[[ Records shown open ]]
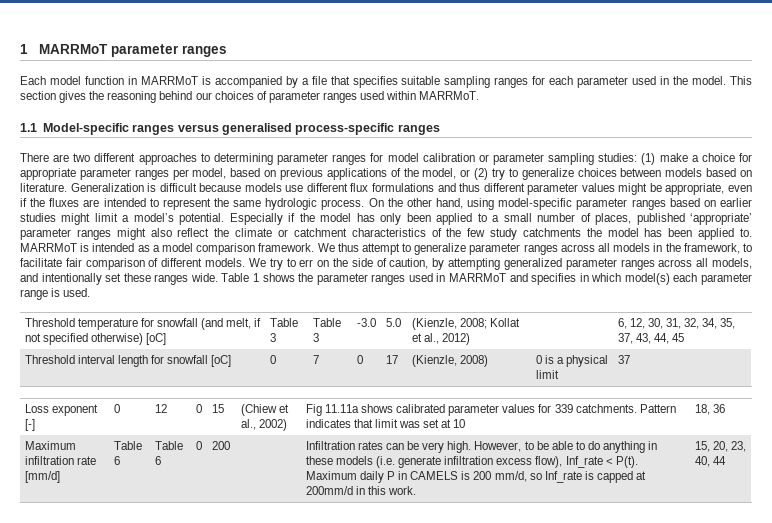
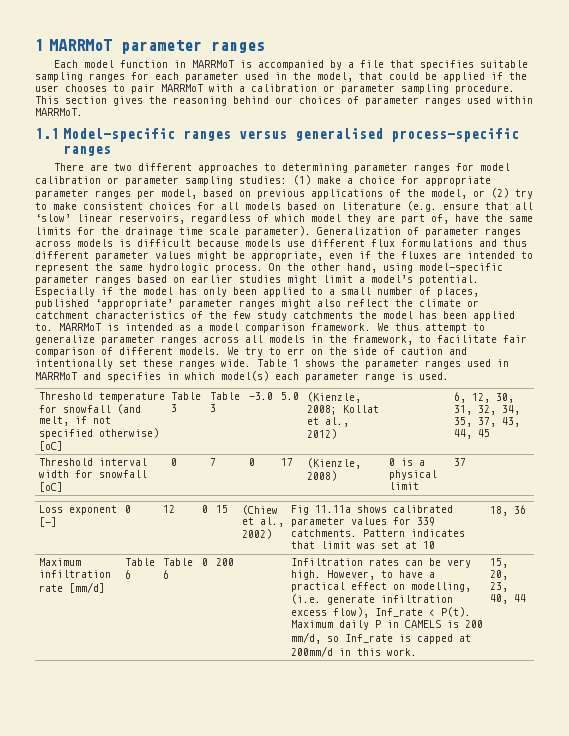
- Each model function in MARRMoT is accompanied by a file that specifies suitable sampling ranges for each parameter used in the model.
+ Each model function in MARRMoT is accompanied by a file that specifies suitable sampling ranges for each parameter used in the model, that could be applied if the user chooses to pair MARRMoT with a calibration or parameter sampling procedure.
- (1) make a choice for appropriate parameter ranges per model, based on previous applications of the model, or (2) try to generalize choices between models based on literature. Generalization is difficult because models use different flux formulations and thus different parameter values might be appropriate, even if the fluxes are intended to represent the same hydrologic process.
+ (1) make a choice for appropriate parameter ranges per model, based on previous applications of the model, or (2) try to make consistent choices for all models based on literature (e.g. ensure that all ‘slow’ linear reservoirs, regardless of which model they are part of, have the same limits for the drainage time scale parameter). Generalization of parameter ranges across models is difficult because models use different flux formulations and thus different parameter values might be appropriate, even if the fluxes are intended to represent the same hydrologic process.
- We try to err on the side of caution, by attempting generalized parameter ranges across all models, and intentionally set these ranges wide.
+ We try to err on the side of caution and intentionally set these ranges wide.
- Threshold interval length for snowfall [oC] | 0 | 7 | 0 | 17 | (Kienzle, 2008) | 0 is a physical limit | 37
+ Threshold interval width for snowfall [oC] | 0 | 7 | 0 | 17 | (Kienzle, 2008) | 0 is a physical limit | 37
- However, to be able to do anything in these models (i.e. generate infiltration excess flow), Inf_rate < P(t).
+ However, to have a practical effect on modelling, (i.e. generate infiltration excess flow), Inf_rate < P(t).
[[ Records shown closed ]]
**How to complete this task:** Take every line from the records above that has the word "each" and copy it.

**Your response:**
- Each model function in MARRMoT is accompanied by a file that specifies suitable sampling ranges for each parameter used in the model.
+ Each model function in MARRMoT is accompanied by a file that specifies suitable sampling ranges for each parameter used in the model, that could be applied if the user chooses to pair MARRMoT with a calibration or parameter sampling procedure.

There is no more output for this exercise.